Top 5 procedures which may burn bridges down the road

Posted on July 5, 2023

I keep seeing patients and they do minimally invasive or noninvasive procedures because they are trying to avoid the big surgery like the facelift or tummy tuck. I get it. I have a surgical practice and 3 kids. I am aging. If there were a way to do a noninvasive, no downtime procedure, I would jump right on it. I do not look like I did 3 years ago. And when Facebook or Shutterfly shows me 10 years ago? I look ridiculously better. If there were good ways to reverse aging that allowed us to continue our work and working out and busy lives I would do it in a heartbeat.

But.

The issue is many of these treatments don’t work. Or they work temporarily. Or they have an unintended side effect you don’t know about.

I see these patients down the road, when the noninvasive procedure didn’t work, or didn’t do what they hoped, or only looked good for a month or two. I see them when they have resigned themselves to do the bigger procedures. But now they have made that procedure harder or hurt their results. This is my opinion (after 25 years in plastic surgery and loads of experience, but my opinion nonetheless)

So what are my current 5 be careful down the road things:

COOLSCULPT or ULTHERA. You can put any noninvasive or minimally invasive “skin tightening” in here. If it heats it up, it is likely not good. Why? All of these hurt the fat directly underneath the skin. That is the fat which nourishes the skin, helps iron out wrinkles, and makes the skin look good. Coolsculpt is aiming to get rid of fat, Ulthera does it by its closeness to the undersurface of the dermis, so when trying to tighten the dermis, the fat is hurt by proxy. Regardless, it hurts you in the long run. It can leave you with more wrinkles and poorer skin quality. Bad skin = bad looks. Even if your skin is tight, if it has poor quality, it looks bad.

SCULPTRA. I love Sculptra for giving a lot of volume diffusely to the face, but it works by stimulating your body to make collagen. That collagen though is scar.  So for me, who is a BIG fan of fat transfer, when I try to fat graft down the road after someone gets Sculptra, it just doesn’t work. Sculptra is like throwing clay in my soil when I am planting.  **NOTE: HA fillers like Juvederm and Restylane and RHA don’t do this.

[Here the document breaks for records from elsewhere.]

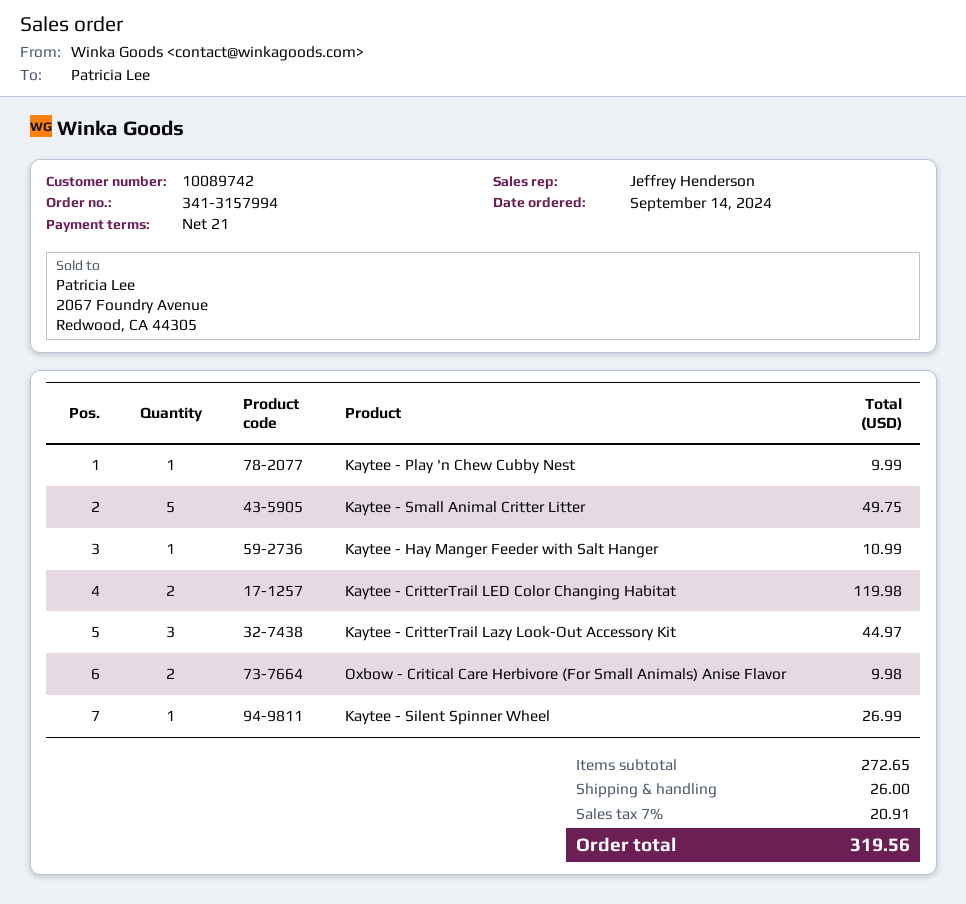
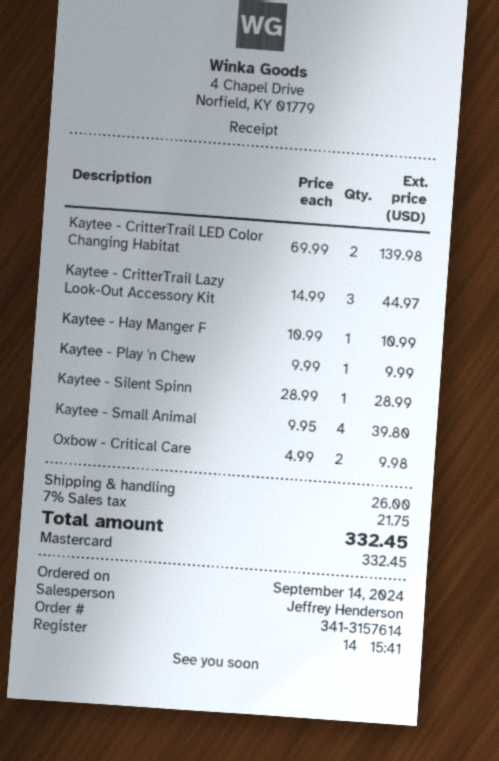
order number: 341-3157994 -> 341-3157614
Kaytee - Small Animal Critter Litter: 5 for 49.75 -> 4 for 39.80
Kaytee - CritterTrail LED Color Changing Habitat: 2 for 119.98 -> 2 for 139.98
Kaytee - Silent Spinner Wheel: 1 for 26.99 -> 1 for 28.99
tax: 7% = 20.91 -> 7% = 21.75
total: 319.56 -> 332.45

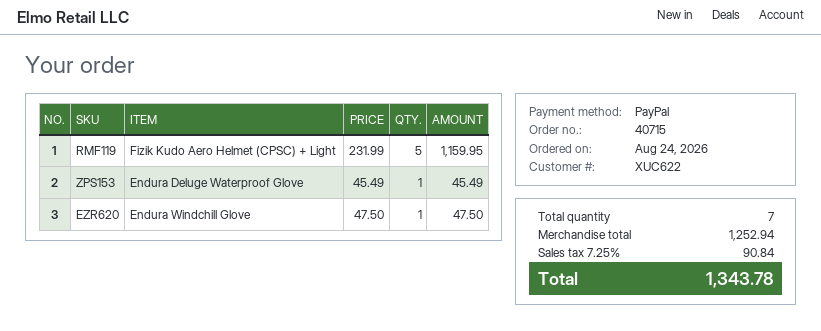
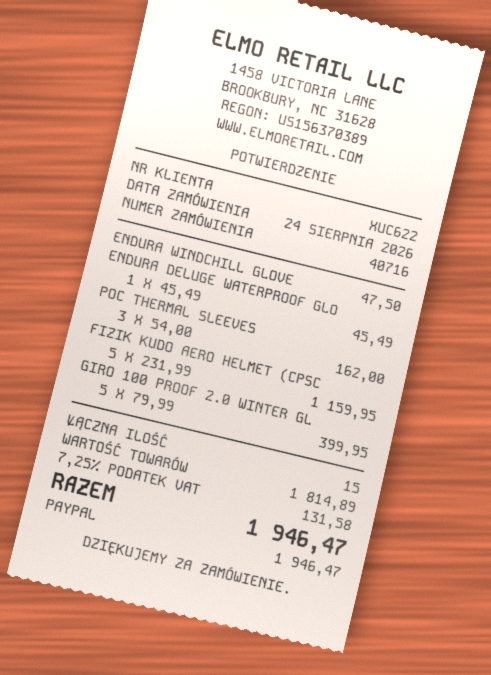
order number: 40715 -> 40716
POC THERMAL SLEEVES: none -> 3 x 54.00 = 162.00
GIRO 100 PROOF 2.0 WINTER GL: none -> 5 x 79.99 = 399.95
total quantity: 7 -> 15
subtotal: 1252.94 -> 1814.89
tax: 7.25% = 90.84 -> 7.25% = 131.58
total: 1343.78 -> 1946.47

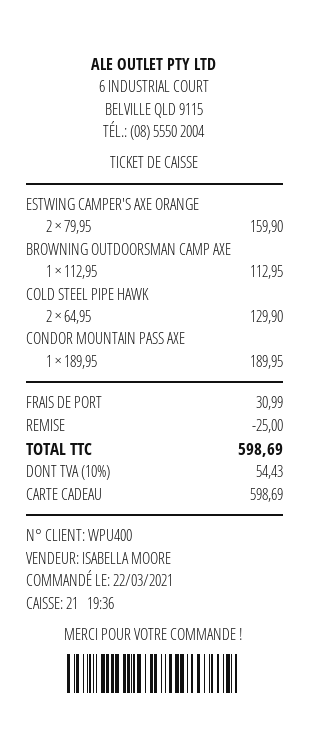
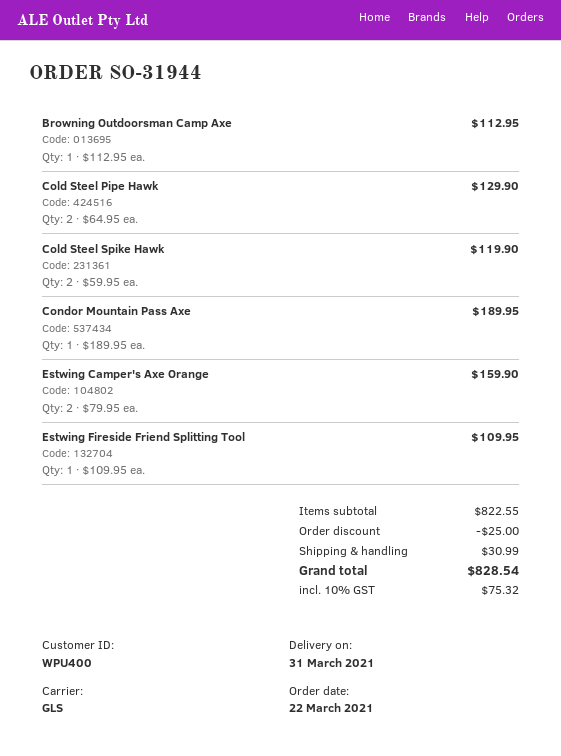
Cold Steel Spike Hawk: none -> 2 x 59.95 = 119.90
Estwing Fireside Friend Splitting Tool: none -> 1 x 109.95 = 109.95
tax: 10% = 54.43 -> 10% = 75.32
total: 598.69 -> 828.54

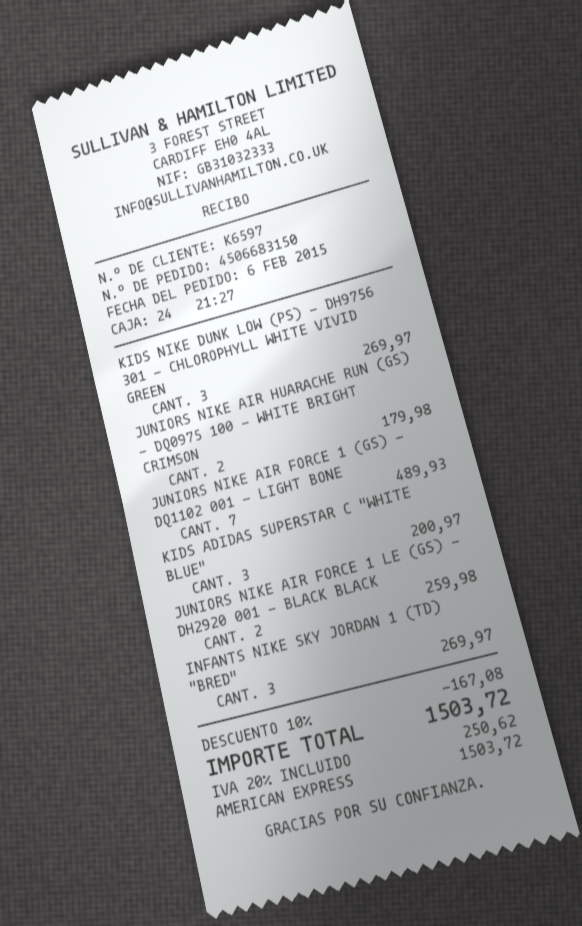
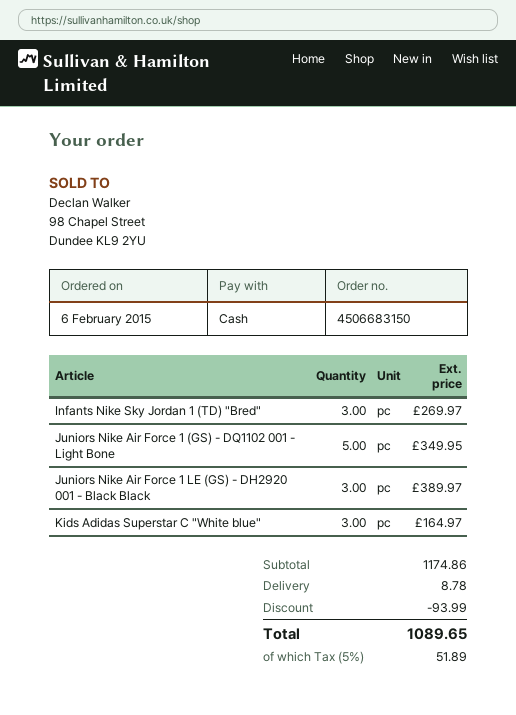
payment method: American Express -> cash
KIDS NIKE DUNK LOW (PS) - DH9756 301 - CHLOROPHYLL WHITE VIVID GREEN: 3 for 269.97 -> none
JUNIORS NIKE AIR HUARACHE RUN (GS) - DQ0975 100 - WHITE BRIGHT CRIMSON: 2 for 179.98 -> none
JUNIORS NIKE AIR FORCE 1 (GS) - DQ1102 001 - LIGHT BONE: 7 for 489.93 -> 5 for 349.95
KIDS ADIDAS SUPERSTAR C "WHITE BLUE": 3 for 200.97 -> 3 for 164.97
JUNIORS NIKE AIR FORCE 1 LE (GS) - DH2920 001 - BLACK BLACK: 2 for 259.98 -> 3 for 389.97
discount: 167.08 -> 93.99
shipping: none -> 8.78
tax: 20% = 250.62 -> 5% = 51.89
total: 1503.72 -> 1089.65

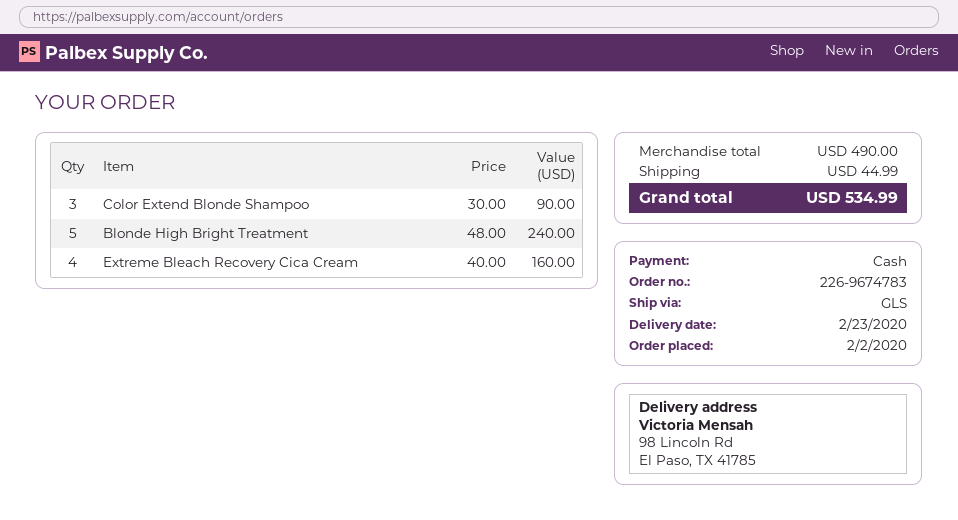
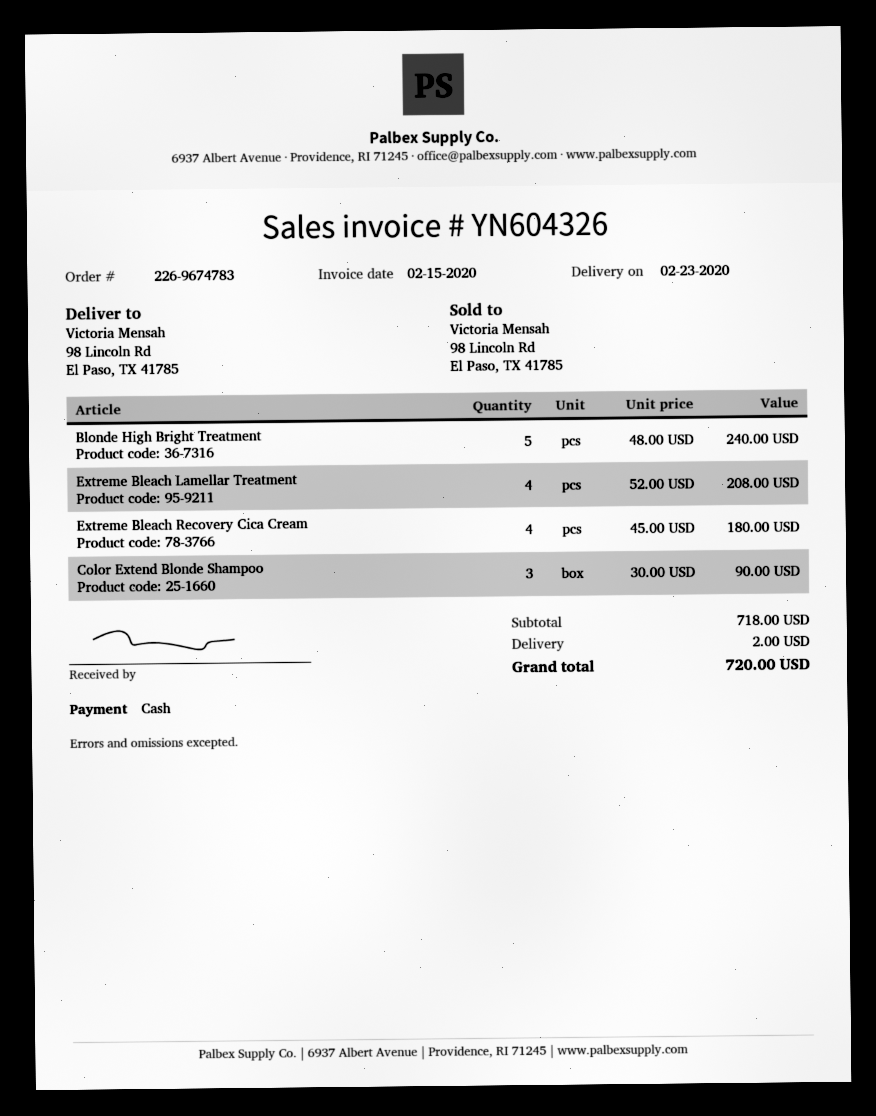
Extreme Bleach Recovery Cica Cream: 4 x 40.00 = 160.00 -> 4 x 45.00 = 180.00
Extreme Bleach Lamellar Treatment: none -> 4 x 52.00 = 208.00
subtotal: 490.00 -> 718.00
shipping: 44.99 -> 2.00
total: 534.99 -> 720.00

THREADLIFTS. The new PDO threads work to help lift. But their issue is just like Sculptra- it is a material that is meant to cause inflammation and eventually dissolve. But this causes scar tissue. Again scar tissue = clay in the soil. I think this is going to hurt my fat grafting results in the future, and I heard a famous plastic surgeon who does tons of facelifts rail against threads recently- It makes the facelift surgery much harder, as the tissue planes are muddied and scarred.

OVERFILLING LIPS. I keep seeing Plastic Surgeons espousing “lip lifts” where we put a scar at the base of the nose to shorten the skin above the upper lip. Lip lifts are now everywhere- why is this now such a thing? And then I heard someone talking about how people are overfilling their lips at a young age, and the lip tissue is stretching out more. That makes sense to me.  Just like pregnancy can stretch out the belly, and the more times you do it the harder it is to bounce back, overdoing lip filler can do the same. ** NOTE: This is not doing mild filler to fill an emptying lip.  This is when people go above and beyond.

So my thoughts?

Be wary. Understand the longterm consequences. Don’t waste money on treatments which won’t work or may cause longerterm issues. If you have loose skin (on the face if you are over 50, on the belly if you have had a bunch of kids and/or weight loss and/or are menopausal) FIX the issue the right way. It will give you a better result.